When adding a new algorithm to the tool, you should create a dedicated package under plt.plalgorithm. Within this package, you should include at least three classes:

  • Extend plt.algorithm.Model: this abstract class provides the basic routines to use a preference learning model. When creating a new model, you will have to define a method to calculate the outputs of the model (calculatePreference), a method to save the model in a file (save) and a method to copy the model (clone). is used to query the outputs of a preference model and save it to a file
  • Extend plt.algorithm.PLAlgorithm: this abstract class provides basic access to set up and run a training algorithm. When creating a new algorithm, you will have to define a method to test the correctness of the parameters selected by the user (testParameters), a method to initialise the training procedure (beforeRun), a method to run the training process (run) and a method to obtain a textual description of the algorithm parameters (getProperties).

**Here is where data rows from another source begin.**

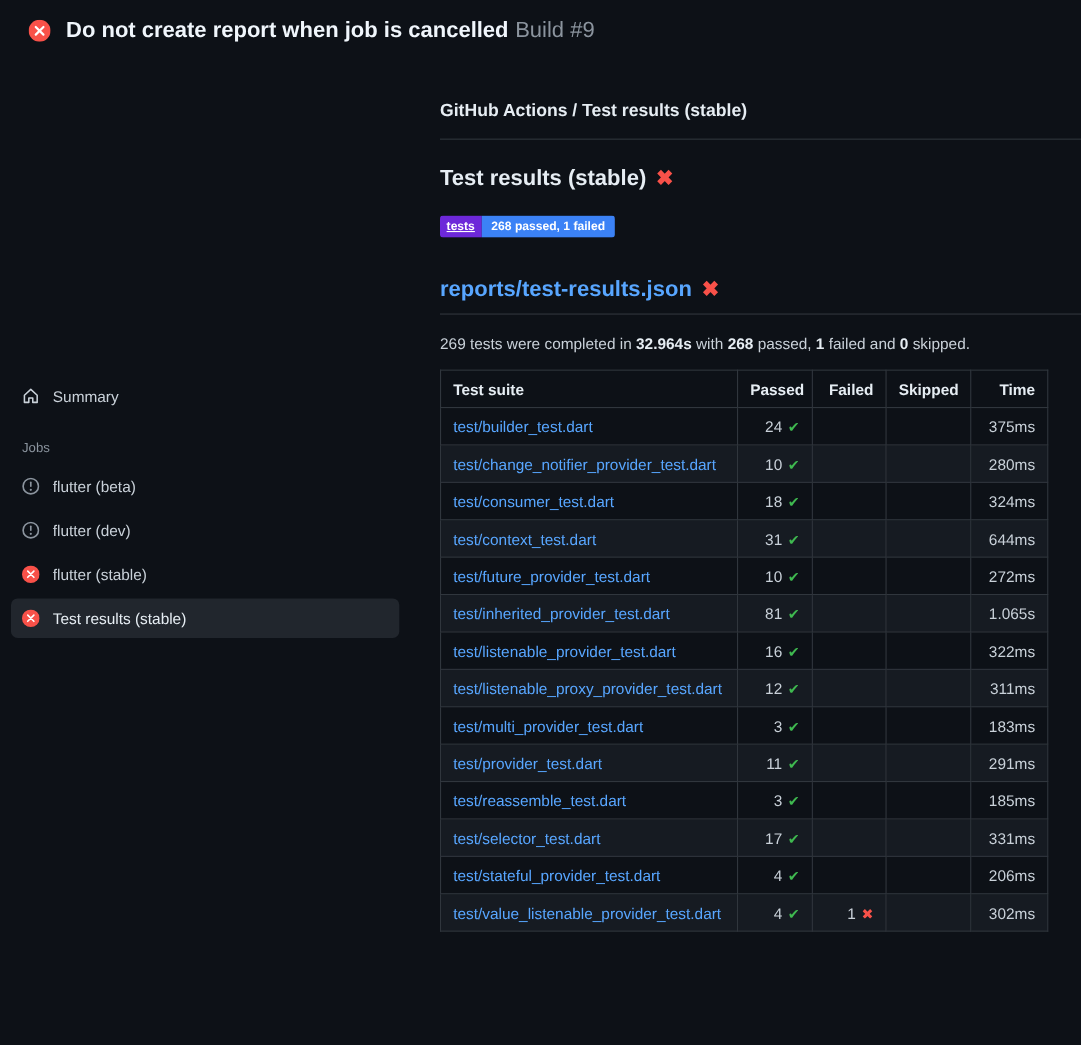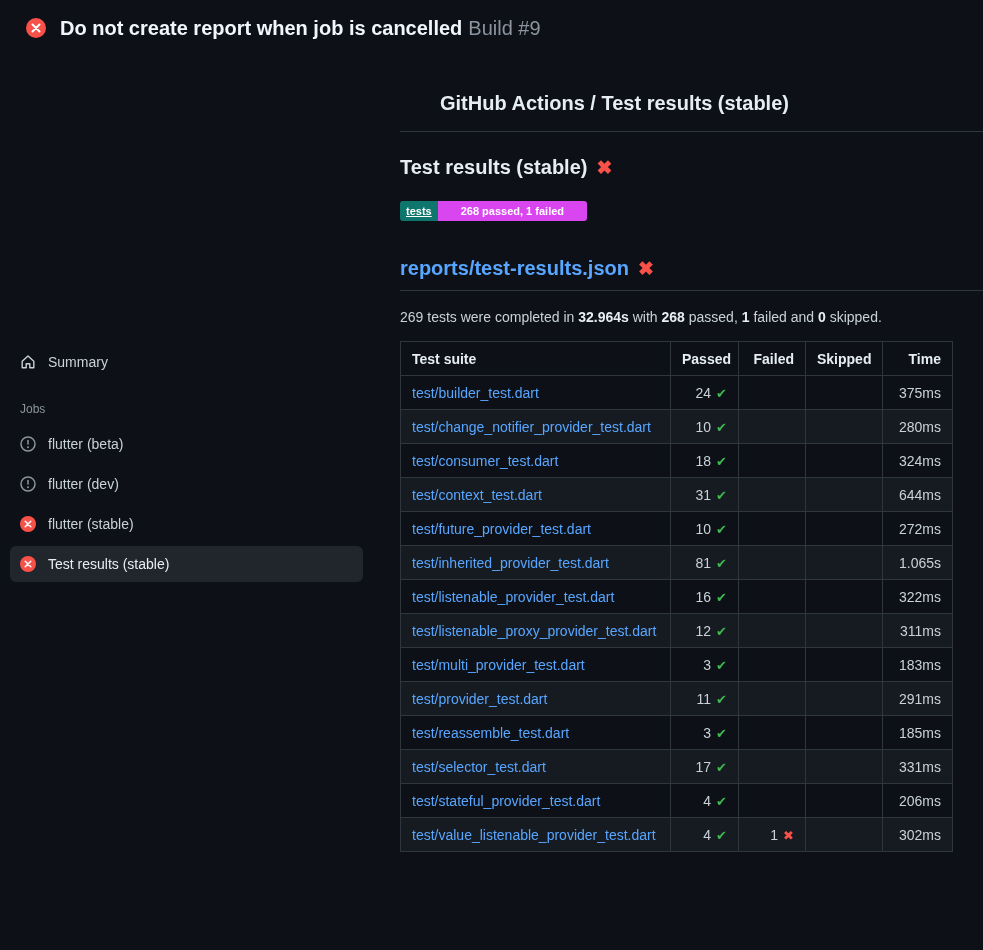--- a/index.html
+++ b/index.html
@@ -56,7 +56,7 @@
     padding: 36px 0 0 25px;
     min-width: 0;
   }
-  .crumb { font-weight: 700; font-size: 20px; color: #e6edf3; margin-left: 40px; }
+  .crumb { font-weight: 700; font-size: 16px; color: #e6edf3; }
   .meta { font-size: 12px; color: #8b949e; margin-top: 6px; }
   .divider { border: none; border-top: 1px solid #30363d; margin-top: 16px; }
 

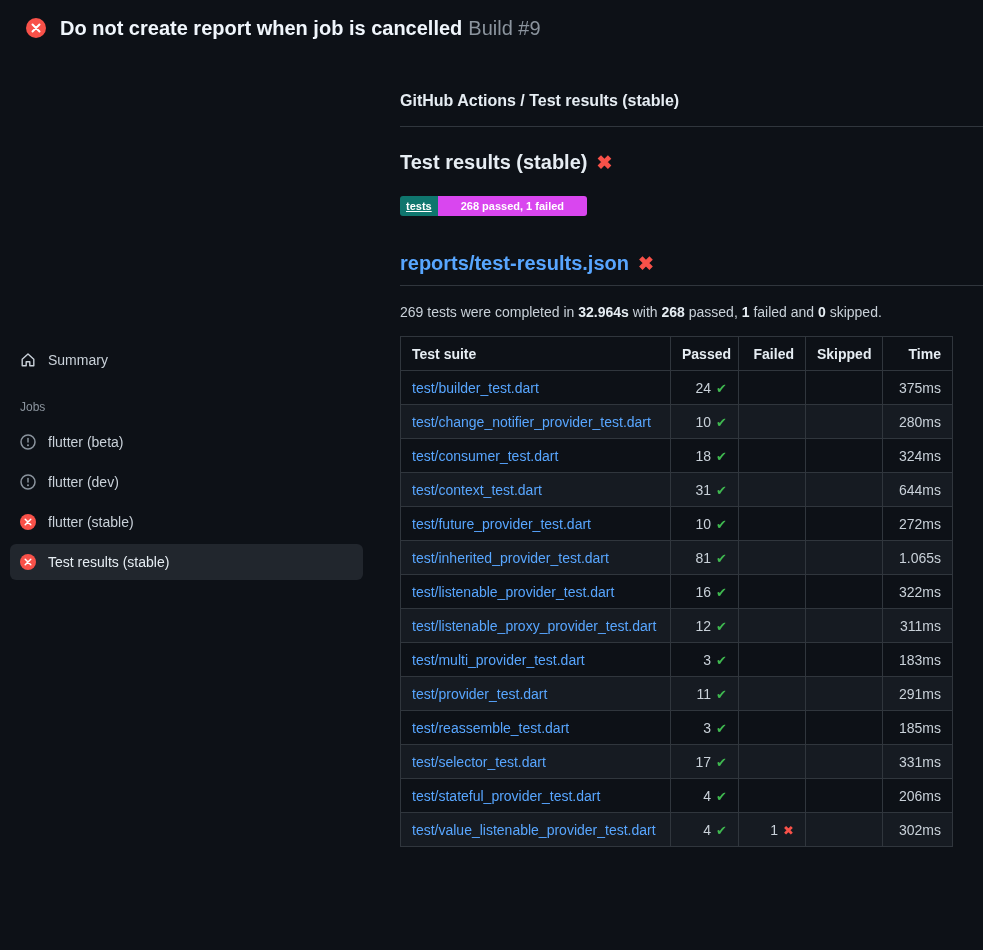--- a/index.html
+++ b/index.html
@@ -85,7 +85,7 @@
     overflow: hidden;
     margin: 2px 0 8px 0;
   }
-  .badge-label { background: #0f766e; padding: 4px 6px; text-decoration: underline; }
+  .badge-label { background: #6d28d9; padding: 4px 6px; text-decoration: underline; }
   .badge-value { background: #d946ef; padding: 4px 23px; }
 
   .report-title {

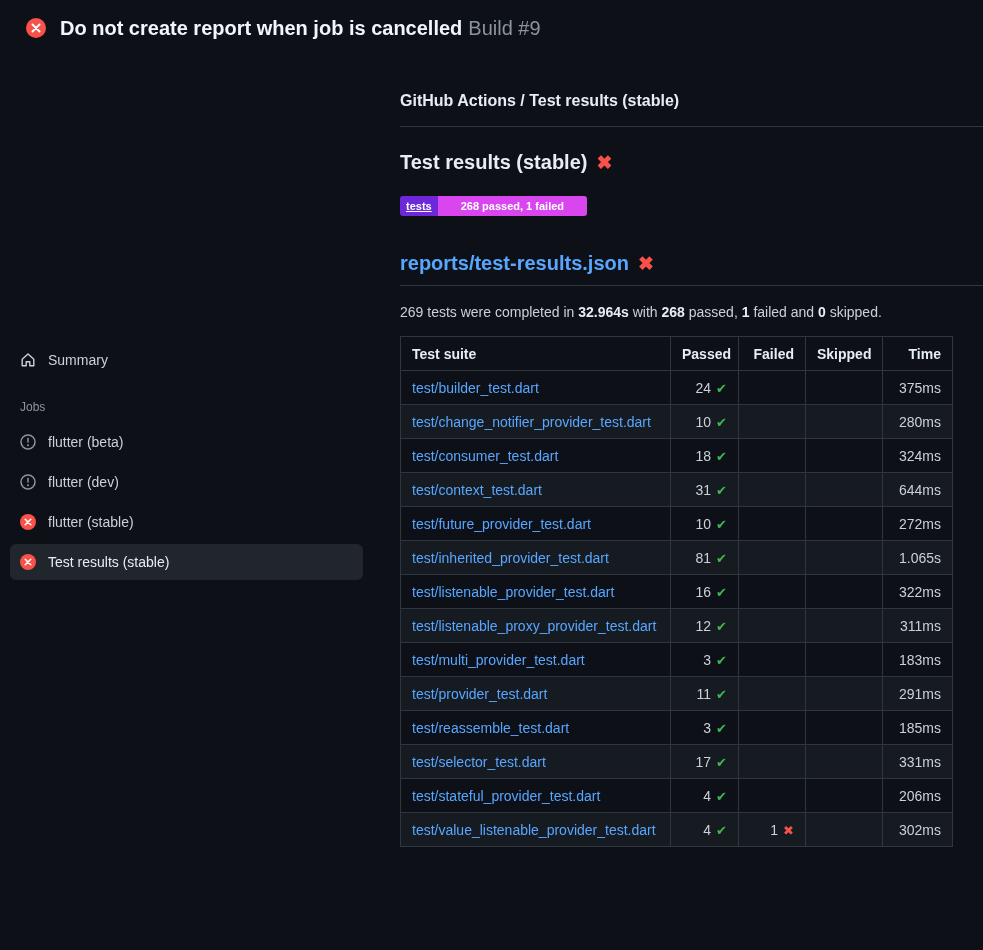--- a/index.html
+++ b/index.html
@@ -86,7 +86,7 @@
     margin: 2px 0 8px 0;
   }
   .badge-label { background: #6d28d9; padding: 4px 6px; text-decoration: underline; }
-  .badge-value { background: #d946ef; padding: 4px 23px; }
+  .badge-value { background: #3b82f6; padding: 4px 9px; }
 
   .report-title {
     margin-top: 28px;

  • Implement plt.gui.algorithms.GUIconfigurator: this interface defines the connection between the GUI and the preference learning algorithm. When creating a new algorithm, you will have to define a method that creates the necessary GUI elements to set up all parameters of the algorithm (ui) and a method that initialises the algorithm using the parameters given through the GUI (algorithm).

In addition to those three classes, you will have to modify the class plt.gui.algorithms.SupportedAlgorithms: this class contains the label given to the algorithms on the GUI and connects it to the relevant extension of the class plt.gui.algorithms.GUIconfigurator.